After the second world war, Labour was the austerity party. The chancellor, a former public schoolboy who used his middle name rather than his first, was severely attacked for his attachment to austerity. His opponents argued that his tight approach hurt families by continuing rationing, unnecessarily denying them anything more than the basics of a life.

Richard Stafford Cripps responded to these attacks by arguing that, while his economic strategy might involve sacrifices in the short term, it would secure prosperity in the future. The chancellor even produced a ‘long-term programme’ which was described by the civil servant responsible as ‘Britain’s first ever long-term economic plan’.

The language of these austerity debates feels familiar, but the austerity that Stafford Cripps was attacked for was a completely different economic and political concept.

As Jim Tomlinson wrote in the journal Renewal, back then austerity meant ‘holding back the growth of private consumption’. The postwar political debate was not about the national debt, but controlling demand. The Conservatives wanted to ‘set people free’ from limits on their consumption. Labour wanted to direct those resources to investment and exports.

So when we talk austerity today, remember that the word can change meanings. It can be slippery.

It is easy to see how this happens. Even the best writers on austerity can leave readers with questions about the very concept.

For example, while setting out how austerity damages growth in his pre-election essay for the Guardian on the ‘austerity delusion’, Paul Krugman argues that the coalition government ‘essentially stopped imposing new austerity measures after its first two years’. He also tells readers that the last year of major spending cuts was 2013.

Similarly, the leading British economist Simon Wren-Lewis said in December 2013 that ‘the recovery we have had has followed a suspension of austerity’.

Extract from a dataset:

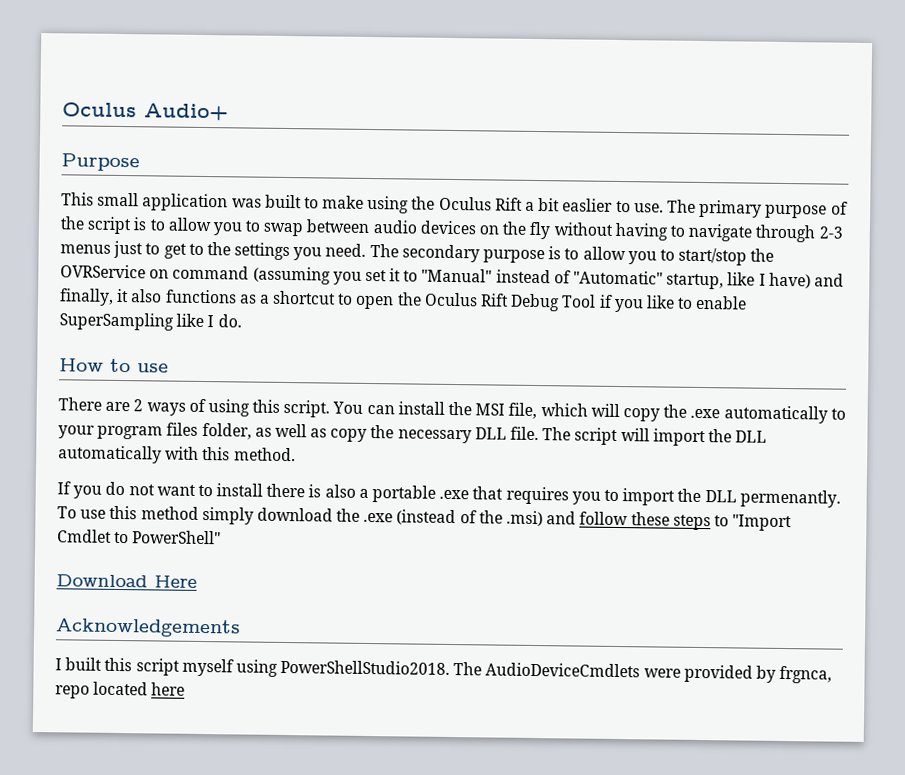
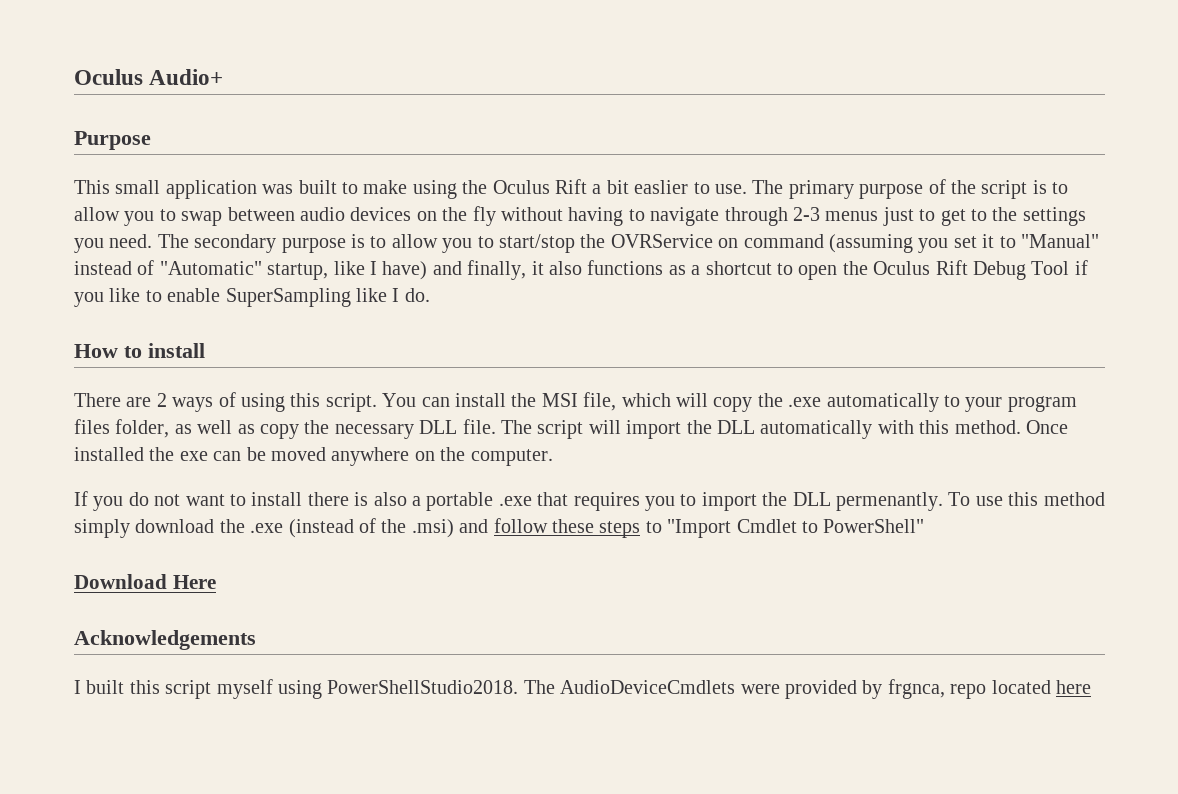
[137,363,169,373] use -> [148,343,205,358] install
(296, 454) none -> [1025,420,1068,434] [74,447,553,466] Once installed the exe can be moved anywhere on the computer.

The recovery has continued ever since, and yet Wren-Lewis has recently concluded that, ‘If Labour is to have any hope in 2020 it has to start attacking Osborne’s unnecessary and obsessive austerity, as well as getting the past history straight’. A casual reader might wonder how George Osborne can be unnecessarily obsessive about the austerity he suspended nearly two years ago.

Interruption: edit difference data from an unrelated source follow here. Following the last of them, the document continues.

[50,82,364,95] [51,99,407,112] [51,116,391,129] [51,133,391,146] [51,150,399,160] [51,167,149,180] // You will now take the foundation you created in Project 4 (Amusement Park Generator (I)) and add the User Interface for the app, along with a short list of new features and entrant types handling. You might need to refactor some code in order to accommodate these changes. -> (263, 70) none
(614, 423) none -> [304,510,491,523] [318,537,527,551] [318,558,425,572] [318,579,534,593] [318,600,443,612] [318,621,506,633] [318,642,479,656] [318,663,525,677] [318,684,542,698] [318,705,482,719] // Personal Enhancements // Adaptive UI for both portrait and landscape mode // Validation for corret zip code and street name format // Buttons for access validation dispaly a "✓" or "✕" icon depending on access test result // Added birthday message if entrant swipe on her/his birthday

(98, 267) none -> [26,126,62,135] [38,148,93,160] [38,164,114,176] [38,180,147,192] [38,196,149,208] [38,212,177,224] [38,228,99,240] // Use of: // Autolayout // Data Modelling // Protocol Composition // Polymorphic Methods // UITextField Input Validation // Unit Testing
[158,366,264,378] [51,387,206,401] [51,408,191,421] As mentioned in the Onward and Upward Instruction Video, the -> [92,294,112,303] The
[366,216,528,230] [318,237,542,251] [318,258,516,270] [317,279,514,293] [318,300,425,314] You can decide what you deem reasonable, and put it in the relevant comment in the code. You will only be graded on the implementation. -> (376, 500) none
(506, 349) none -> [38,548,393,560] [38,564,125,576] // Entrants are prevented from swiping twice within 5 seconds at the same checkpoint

Of course, Krugman and Wren-Lewis are not saying austerity is over. The pace of deficit reduction slowed after 2012, and it is this both are referring to when they say austerity was stopped or suspended.

But if experts on austerity can use the word for a range of meanings, what do the rest of us mean when we say a party ‘opposes austerity’ or ‘accepts austerity’?

Ask people in the street, or on a march, and I suspect a lot of the answers will be about spending cuts. In politics, ‘spending cuts’ and ‘austerity’ are often used almost interchangeably.

However, the measure Krugman used in his Guardian article is more precise: ‘the average annual change in the cyclically adjusted primary surplus.’ The higher the number, the higher the austerity.

This is a calculation of both income and expenditure. In other words, a tax increase that raises a billion pounds increases austerity, unless that money is spent elsewhere.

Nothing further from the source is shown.